Lie Quandles, Leibniz Racks and Noether's First Theorem
Mohamed Elhamdadi, Bryce Virgin

TL;DR
This paper explores the mathematical structures called Lie Quandles and Leibniz Racks, their relation to Lie algebras, and develops a nonlinear analogue of Noether's first theorem inspired by physics.
Contribution
It introduces a classification of generalized structures related to Lie Quandles and establishes results towards a nonlinear version of Noether's first theorem.
Findings
Classified a class of generalizations of Lie Quandles and Leibniz Racks.
Established results towards a nonlinear analogue of Noether's first theorem.

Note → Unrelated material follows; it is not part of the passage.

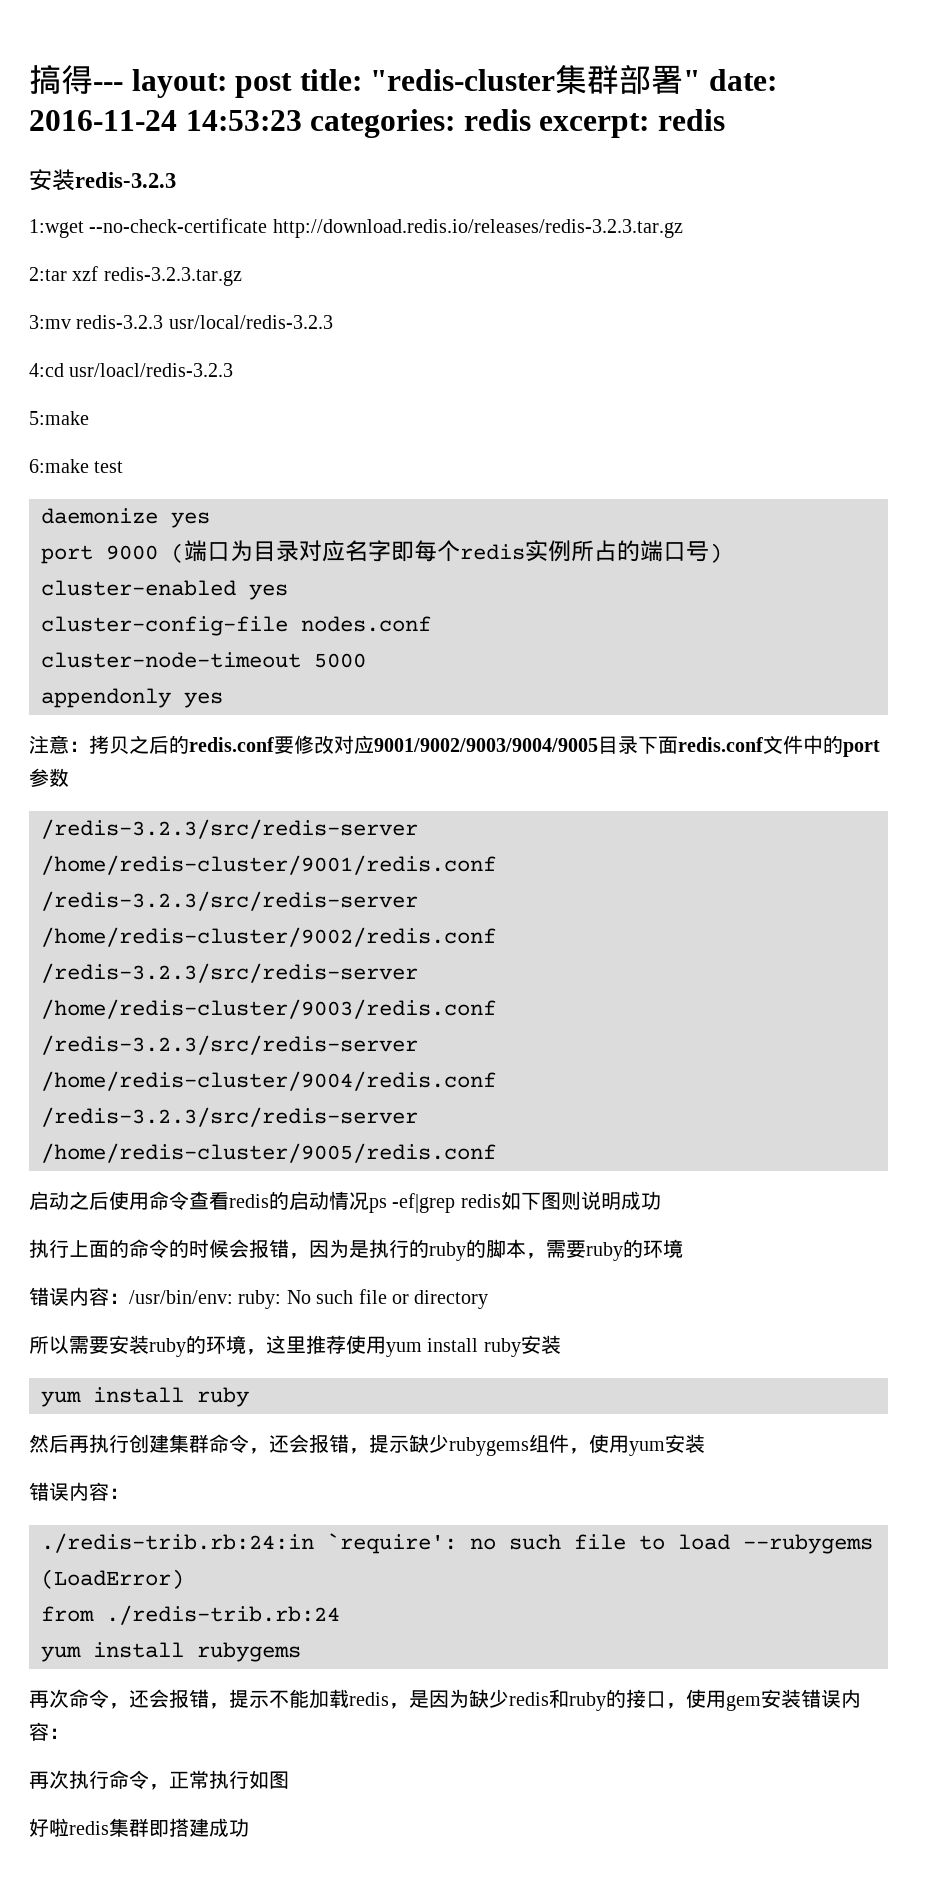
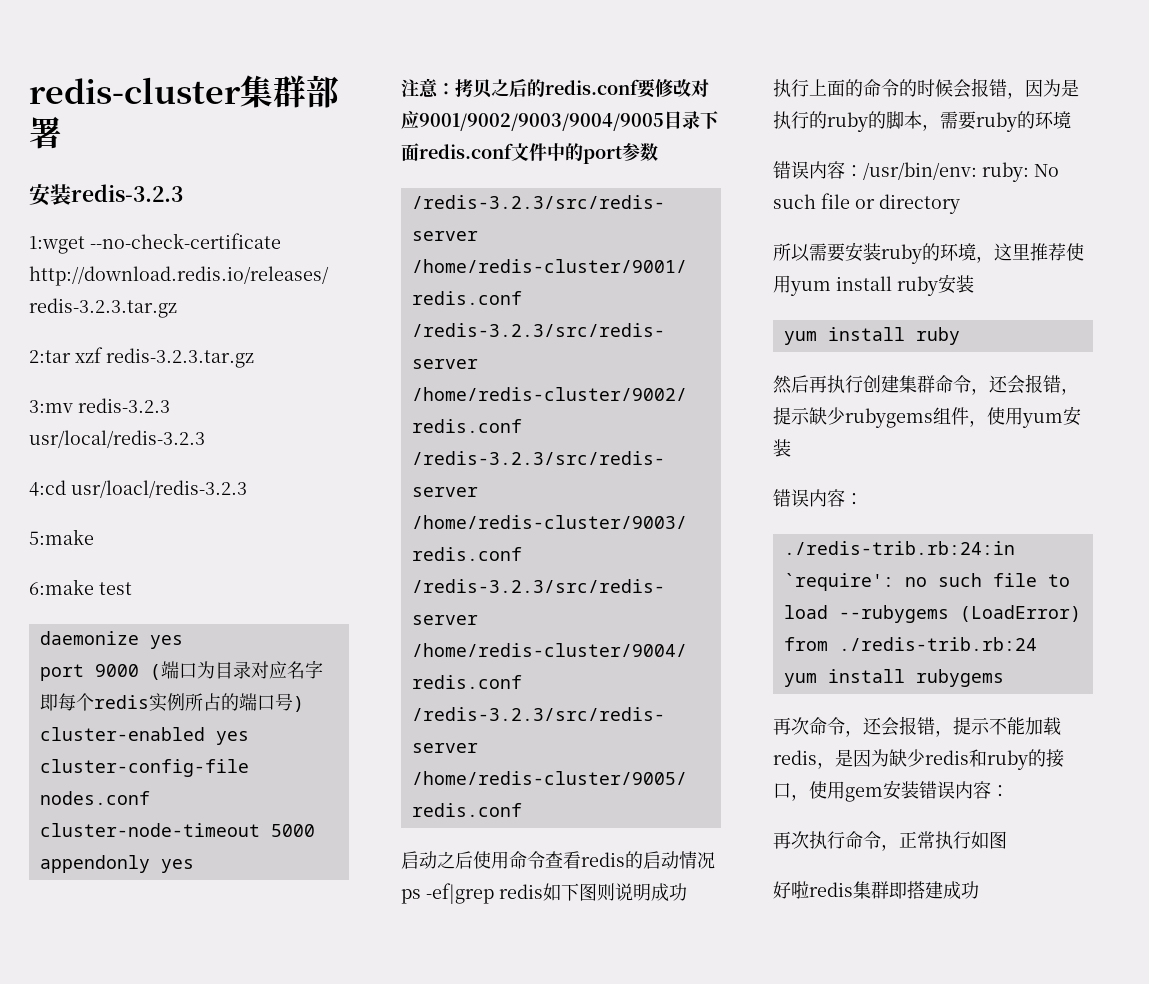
[29,65,777,98] [29,109,725,138] 搞得--- layout: post title: "redis-cluster集群部署" date: 2016-11-24 14:53:23 categories: redis excerpt: redis -> [29,75,339,108] [29,116,62,149] redis-cluster集群部署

Explored the correspondence between linear and nonlinear structures in this context.
Abstract
In [Self-distributive structures in physics. Internat. J. Theoret. Phys. 64 (2025), no. 3, Paper No. 73], Fritz was motivated by the structure of Hamiltonian/Heisenberg mechanics to define the notion of "Lie Quandle", which he argued are nonlinear generalizations of finite dimensional real Lie algebras. In this article, we will investigate a linear/nonlinear correspondence to which Fritz' is a special case, classify a class of generalizations of these objects, as well as describe some results in the direction of a nonlinear analogue of Noether's first theorem first described by Fritz.